## THE PROBLEM
Read the records below and copy each line that contains "size".

## INFORMATION SHOWN
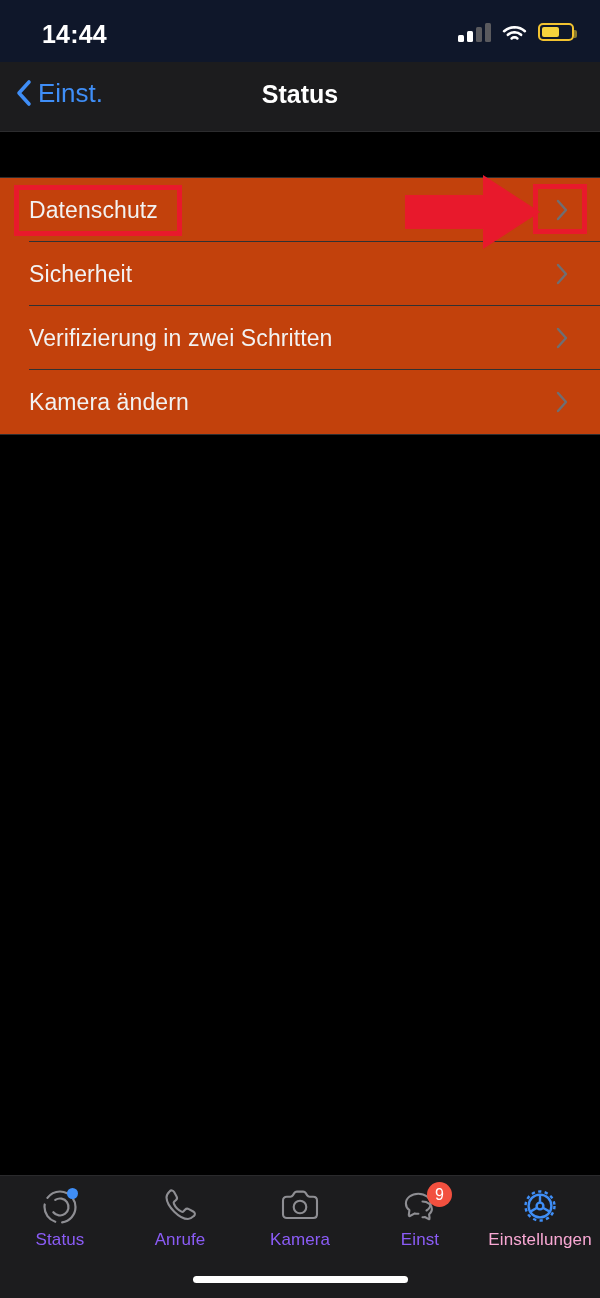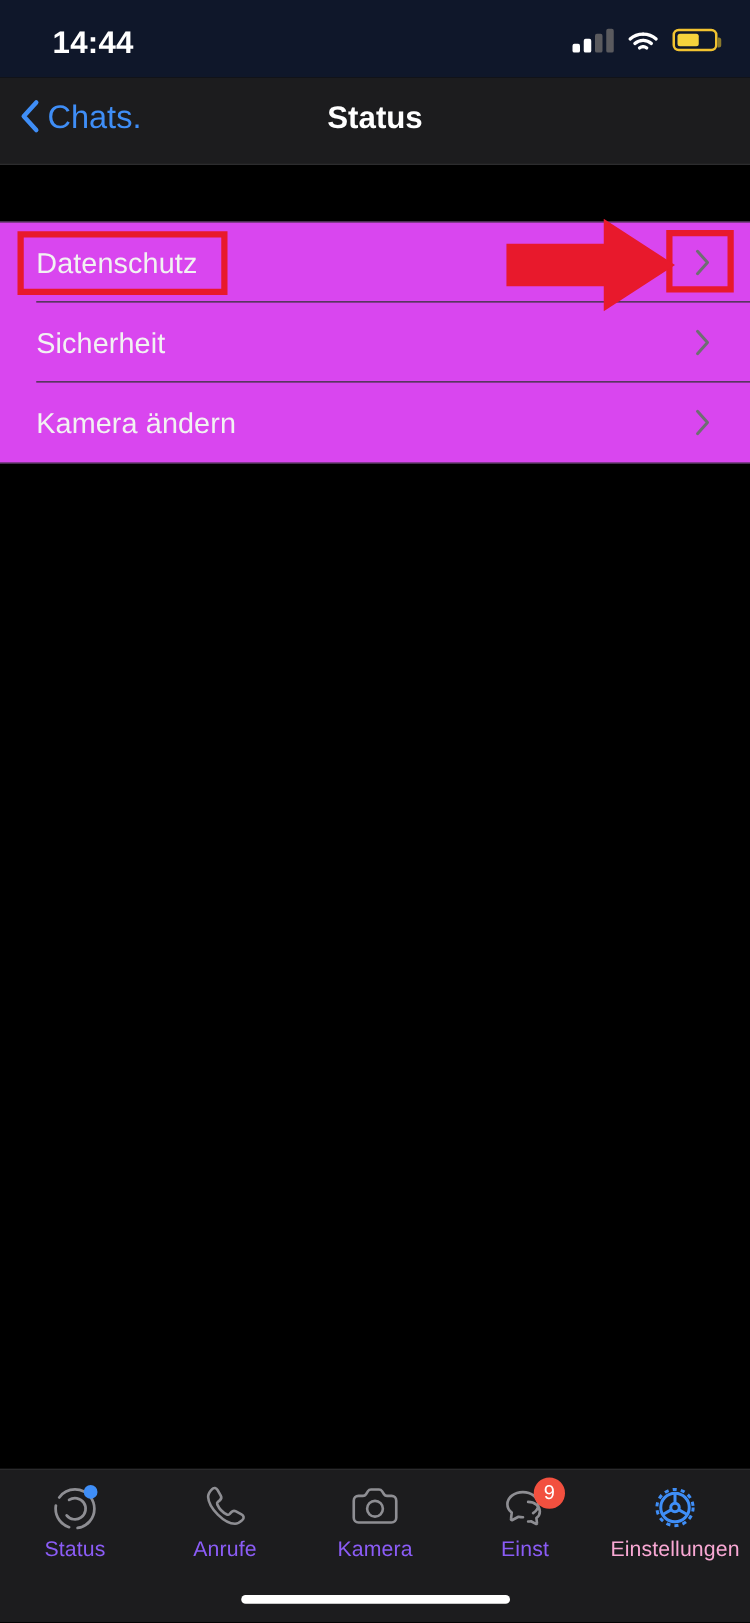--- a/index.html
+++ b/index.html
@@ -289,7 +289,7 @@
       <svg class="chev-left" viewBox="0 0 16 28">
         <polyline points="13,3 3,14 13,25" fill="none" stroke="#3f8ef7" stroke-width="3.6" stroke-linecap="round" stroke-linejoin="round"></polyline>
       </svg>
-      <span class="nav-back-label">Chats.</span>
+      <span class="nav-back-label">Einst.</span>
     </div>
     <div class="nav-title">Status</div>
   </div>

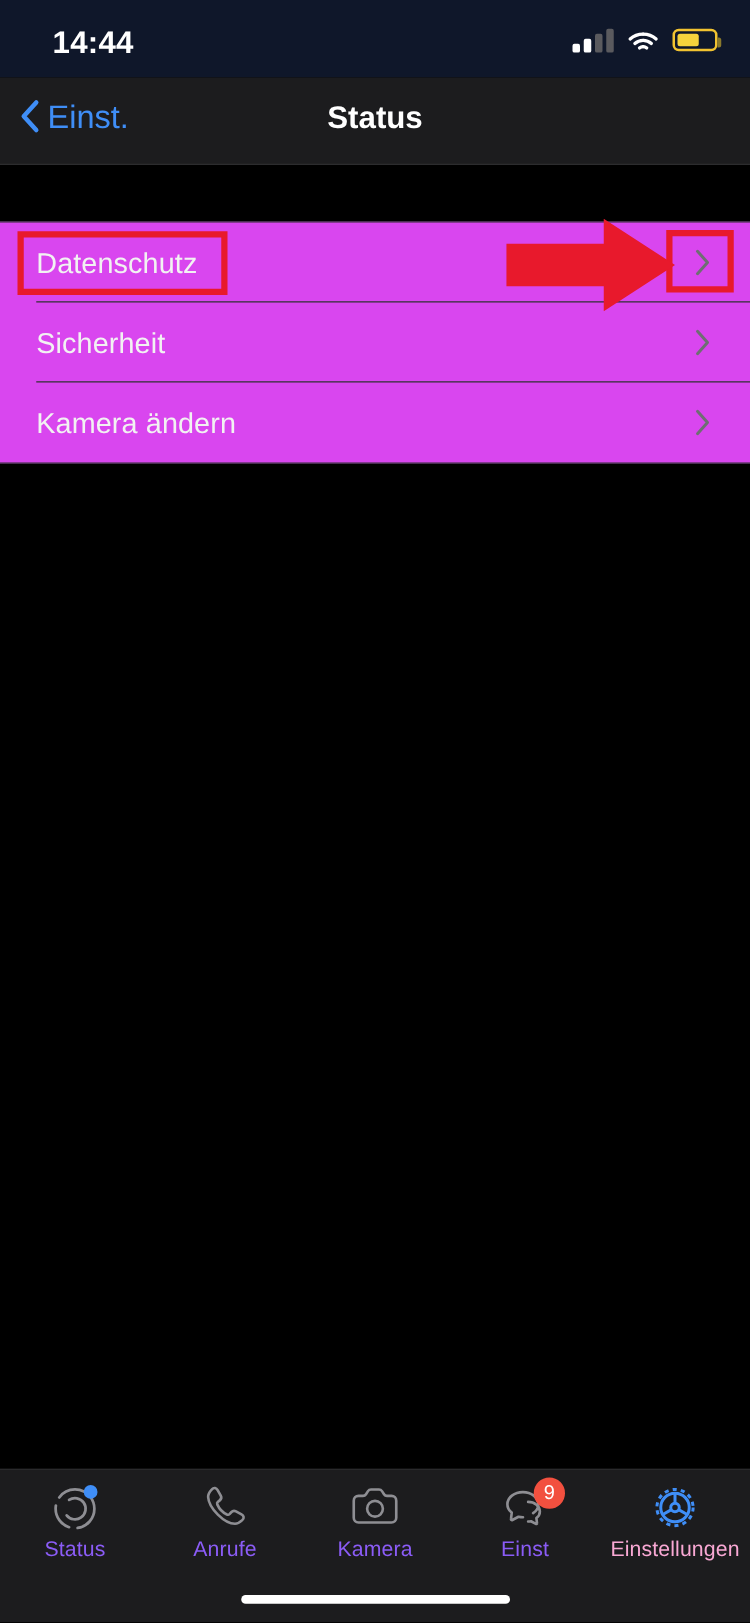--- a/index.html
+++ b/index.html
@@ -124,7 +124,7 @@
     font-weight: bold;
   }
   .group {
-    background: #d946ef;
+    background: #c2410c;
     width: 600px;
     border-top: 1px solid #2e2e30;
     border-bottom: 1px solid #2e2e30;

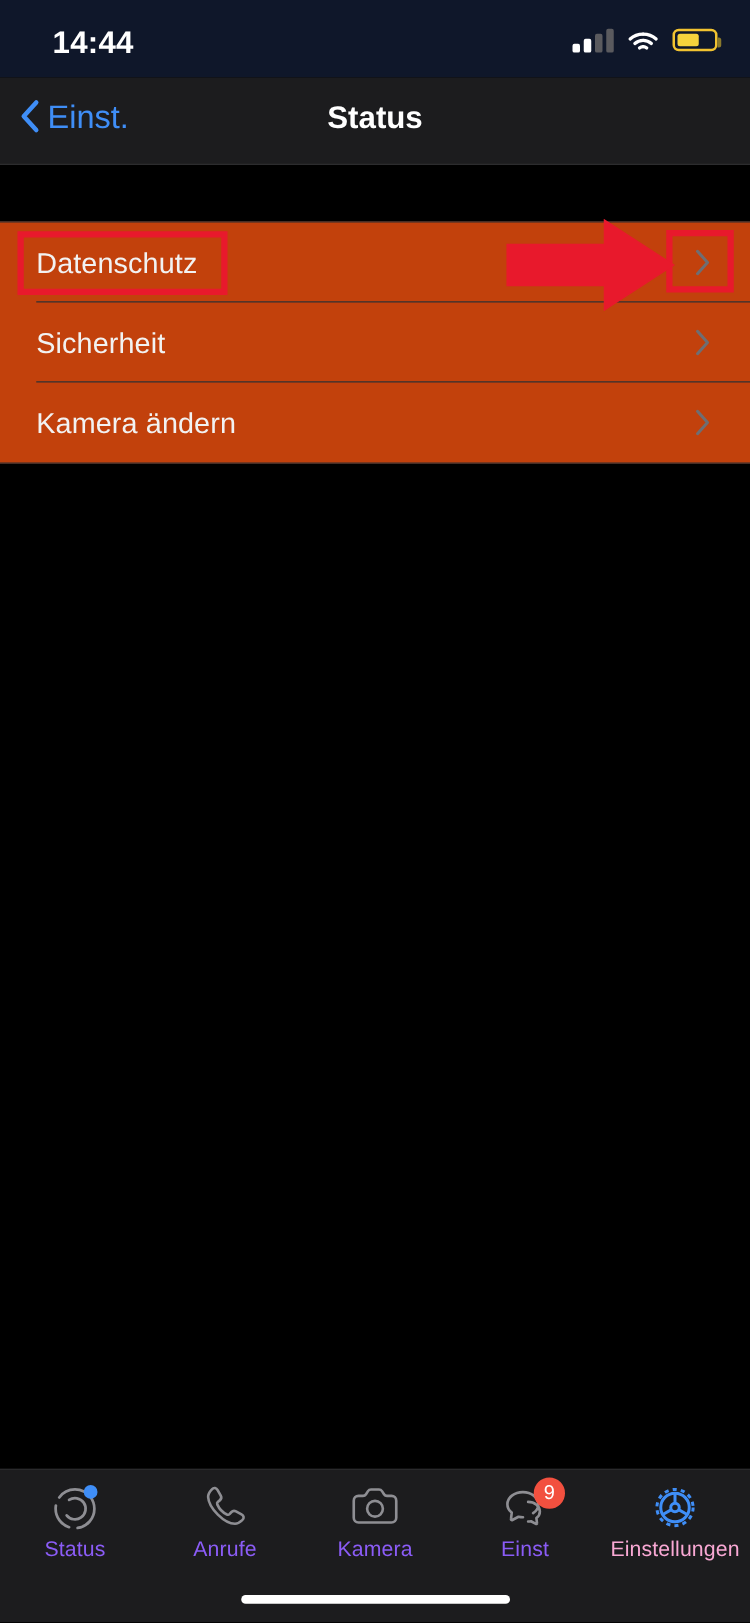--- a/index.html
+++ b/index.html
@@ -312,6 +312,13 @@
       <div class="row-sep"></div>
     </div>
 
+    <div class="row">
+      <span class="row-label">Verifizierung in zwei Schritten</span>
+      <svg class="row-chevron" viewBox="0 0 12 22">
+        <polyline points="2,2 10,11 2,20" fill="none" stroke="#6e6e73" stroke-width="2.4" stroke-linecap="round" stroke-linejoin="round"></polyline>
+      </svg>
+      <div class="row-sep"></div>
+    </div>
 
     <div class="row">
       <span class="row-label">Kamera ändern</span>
...
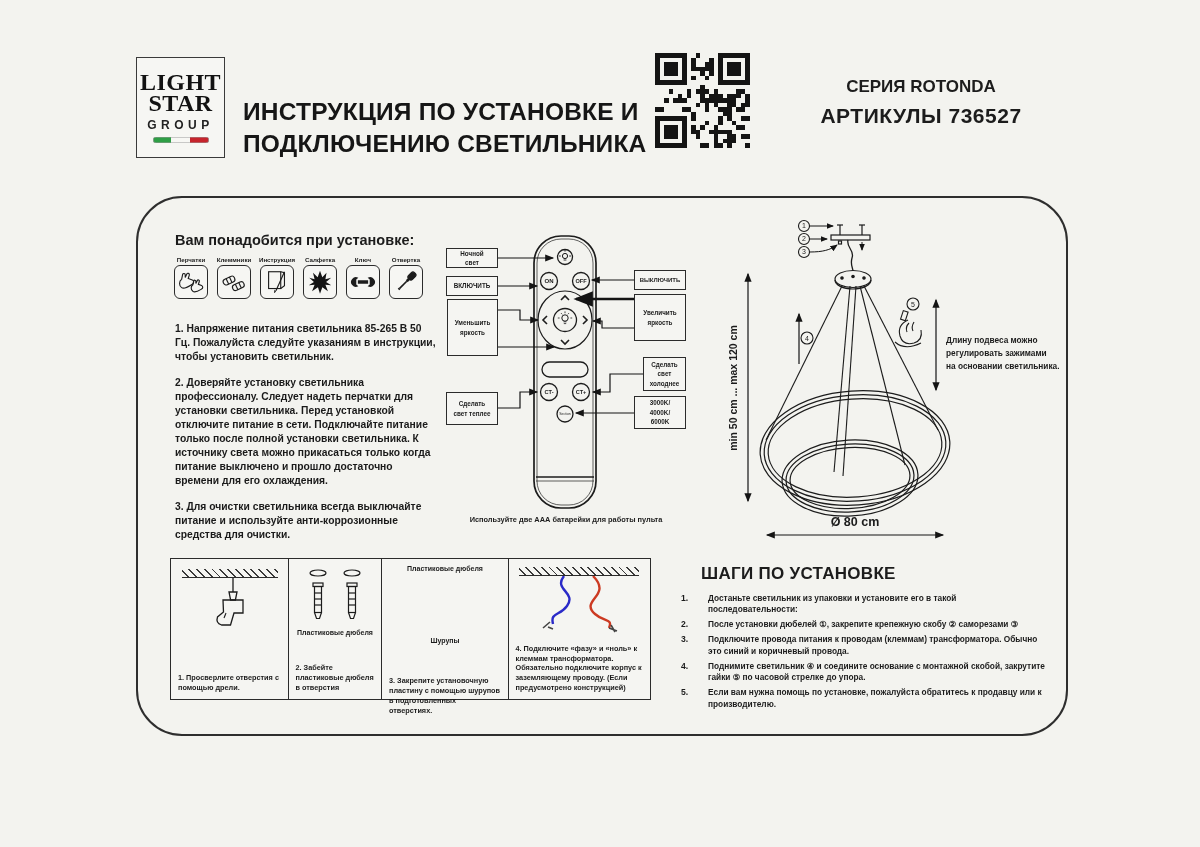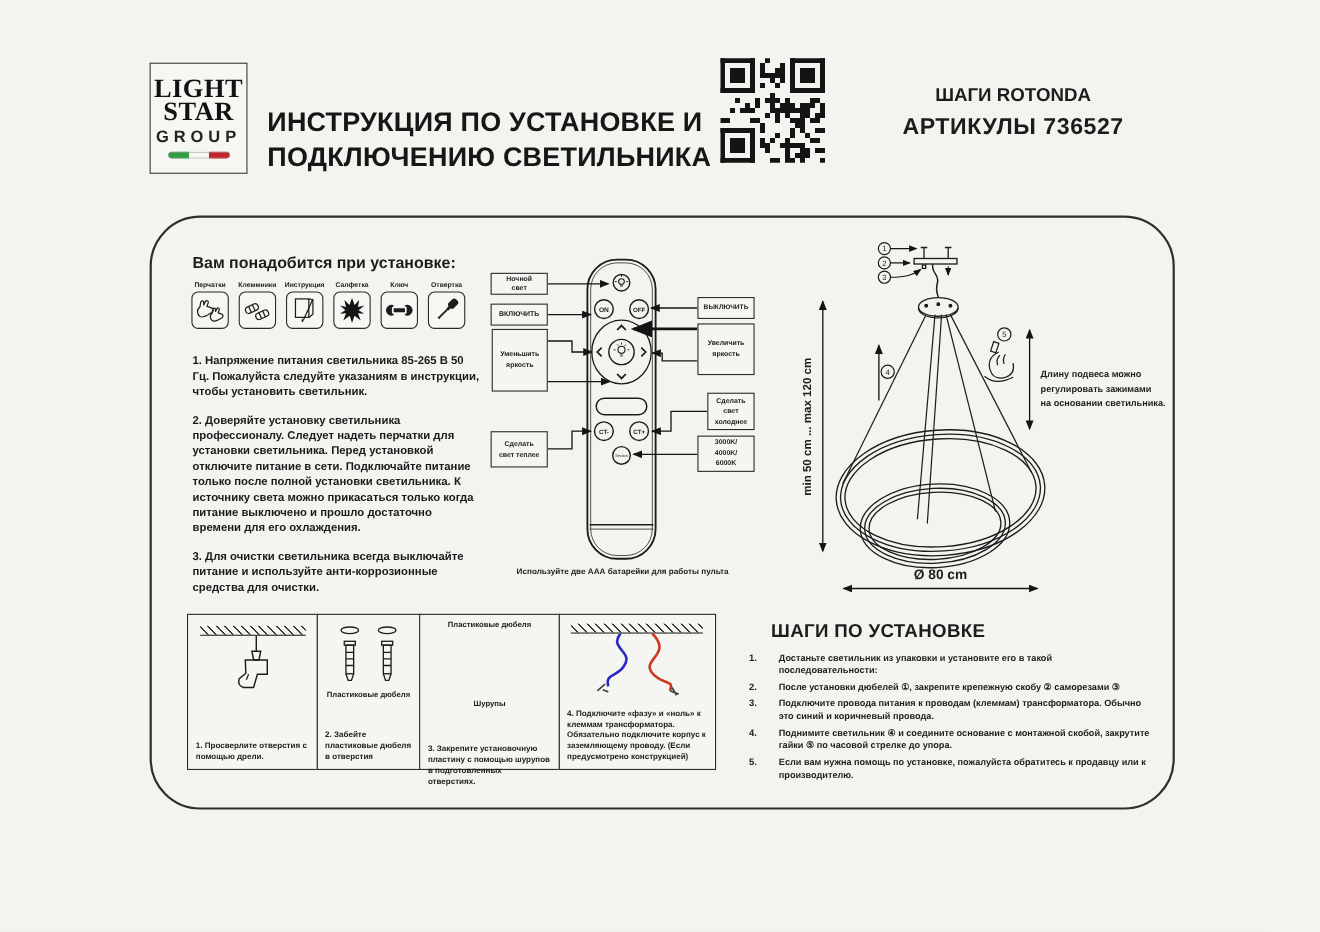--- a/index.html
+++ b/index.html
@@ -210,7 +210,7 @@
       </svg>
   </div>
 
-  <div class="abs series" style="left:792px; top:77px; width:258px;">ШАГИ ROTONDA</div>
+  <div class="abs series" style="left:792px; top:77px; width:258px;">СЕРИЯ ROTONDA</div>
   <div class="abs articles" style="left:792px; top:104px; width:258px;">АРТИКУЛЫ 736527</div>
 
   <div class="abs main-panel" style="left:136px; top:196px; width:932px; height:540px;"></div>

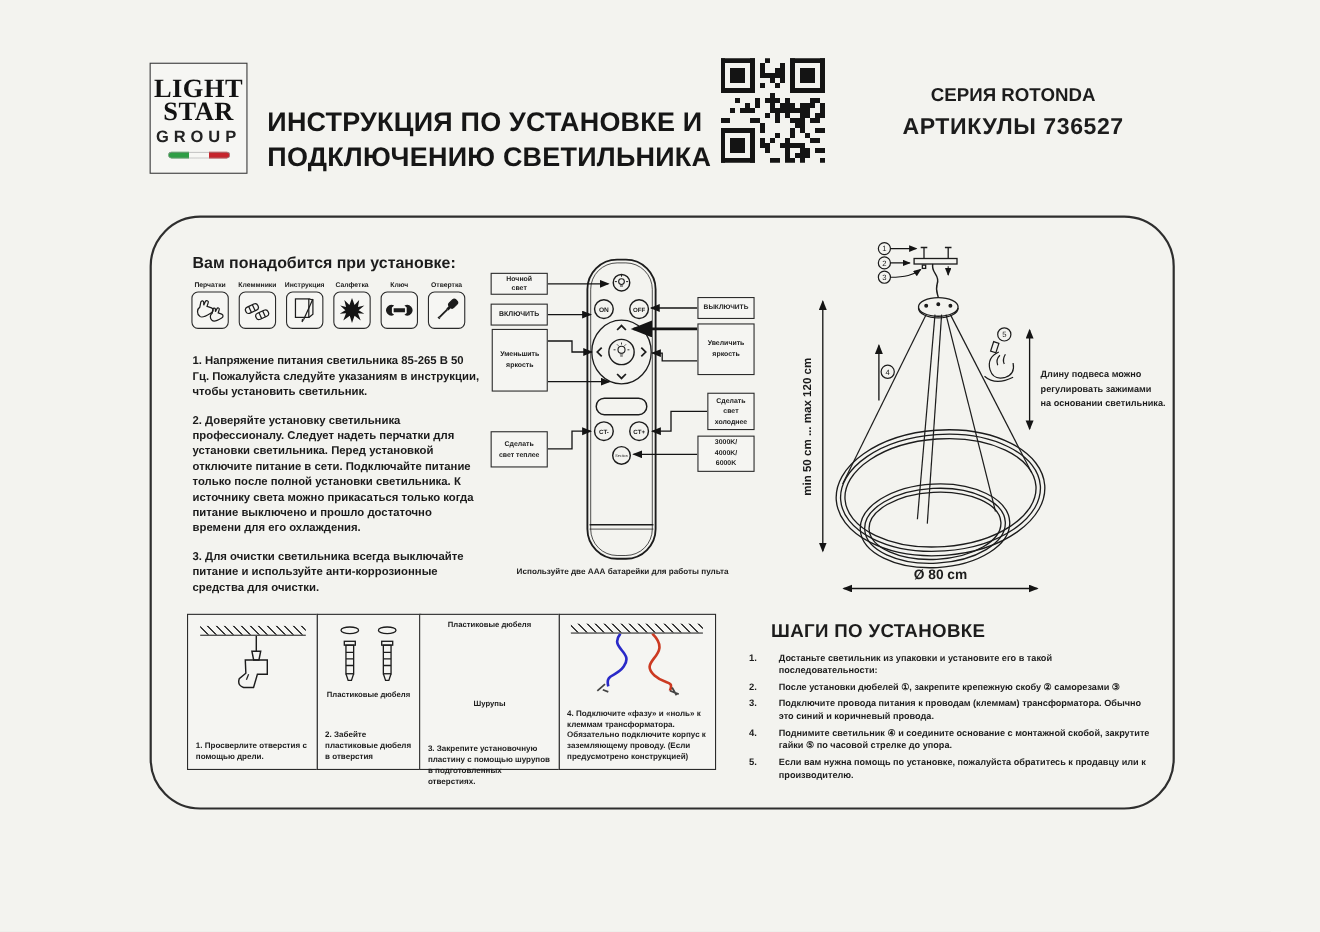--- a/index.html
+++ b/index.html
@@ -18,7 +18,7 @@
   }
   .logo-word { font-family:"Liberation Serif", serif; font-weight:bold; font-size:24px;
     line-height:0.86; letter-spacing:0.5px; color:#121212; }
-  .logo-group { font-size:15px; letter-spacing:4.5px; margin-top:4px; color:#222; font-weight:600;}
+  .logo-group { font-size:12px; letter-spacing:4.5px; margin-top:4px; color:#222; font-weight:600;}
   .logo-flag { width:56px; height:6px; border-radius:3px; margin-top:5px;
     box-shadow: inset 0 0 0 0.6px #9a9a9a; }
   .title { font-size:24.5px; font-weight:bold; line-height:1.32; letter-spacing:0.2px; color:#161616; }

## EXERCISE RESULT
   .logo-word { font-family:"Liberation Serif", serif; font-weight:bold; font-size:24px;
-  .logo-group { font-size:15px; letter-spacing:4.5px; margin-top:4px; color:#222; font-weight:600;}
+  .logo-group { font-size:12px; letter-spacing:4.5px; margin-top:4px; color:#222; font-weight:600;}
   .title { font-size:24.5px; font-weight:bold; line-height:1.32; letter-spacing:0.2px; color:#161616; }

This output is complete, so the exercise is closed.